Marinated steak, pickled vegetables, a spicy coleslaw, fried onion rings, tomato, jalapeño, cilantro, a teriyaki glaze and sriracha mayo. That’s a far cry from what I know the bánh mì to be, what with the onion rings, the tomato, the coleslaw, the teriyaki. It’s just a mishmash of pseudo-Asian ingredients and the sort of fried indulgence for which Fat Sal’s is known, and they have the gall to call it a bánh mì. Teriyaki?!!?

The thing is, I’m not sure I care anymore. This was a good sandwich.. Sweet, spicy, tender and crunchy and really just balanced from top to bottom. I’ve held fast to dogma for a long time, claiming to be some arbiter of something I didn’t invent and can’t claim to fully understand, and maybe it’s time to be done with that. There’s room in this world for the pure experience, but there has to be room for the rest of it, no? This was a really tasty sandwich, and maybe that’s the last word.

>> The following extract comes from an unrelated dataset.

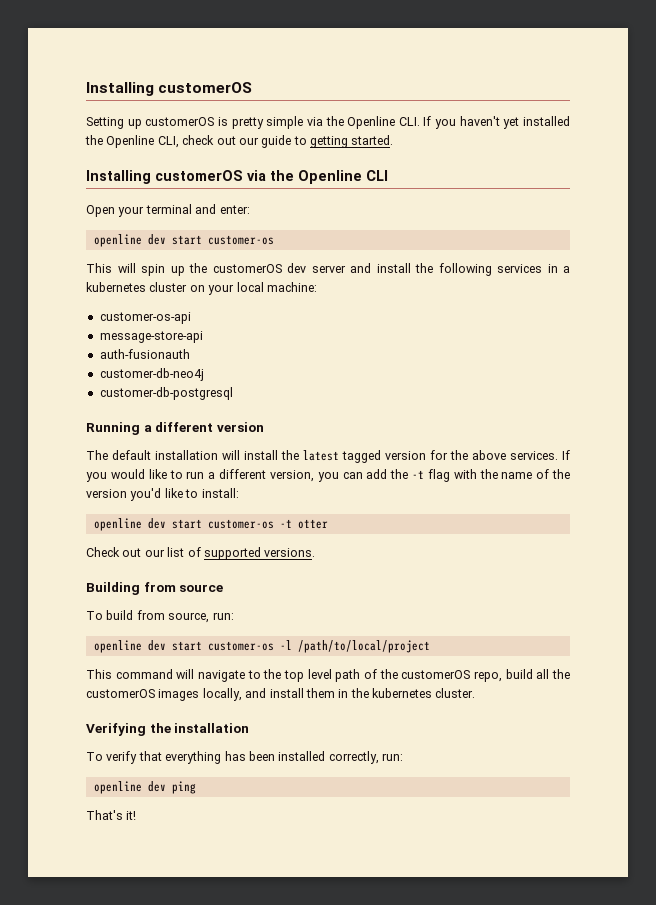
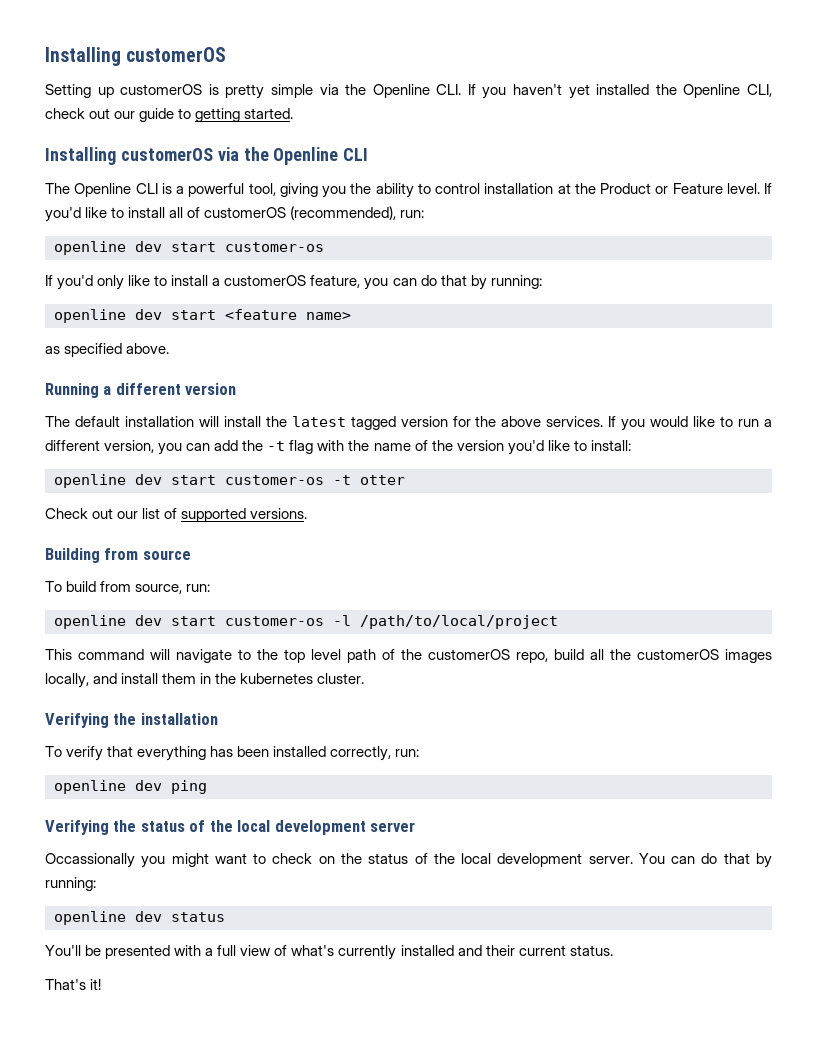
[86,204,250,217] [93,234,274,247] [86,263,570,276] [86,282,317,295] [99,312,191,324] [99,331,203,343] [99,349,190,359] [99,368,204,381] [99,387,233,400] Open your terminal and enter: // openline dev start customer-os // This will spin up the customerOS dev server and install the following services in a kubernetes cluster on your local machine: // customer-os-api // message-store-api // auth-fusionauth // customer-db-neo4j // customer-db-postgresql -> [45,183,772,198] [45,206,425,222] [54,241,324,255] [45,275,542,290] [54,309,351,323] [45,343,170,357] The Openline CLI is a powerful tool, giving you the ability to control installation at the Product or Feature level. If you'd like to install all of customerOS (recommended), run: // openline dev start customer-os // If you'd only like to install a customerOS feature, you can do that by running: // openline dev start <feature name> // as specified above.
(196, 787) none -> [45,820,416,835] [45,853,773,868] [45,877,96,891] [54,911,225,925] [45,945,613,960] // Verifying the status of the local development server // Occassionally you might want to check on the status of the local development server. You can do that by running: // openline dev status // You'll be presented with a full view of what's currently installed and their current status.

Pork Bánh Mì — The Hero Shop, Downtown Los Angeles

banhmilosangelesWhat a fine example of the bánh mì! This being downtown Los Angeles it was also $9, a hard price for any bánh mì enthusiast to swallow, but some things can’t be helped. Unlike the last time I payed an outrageous sum for a bánh mì, though, this one was well worth the price.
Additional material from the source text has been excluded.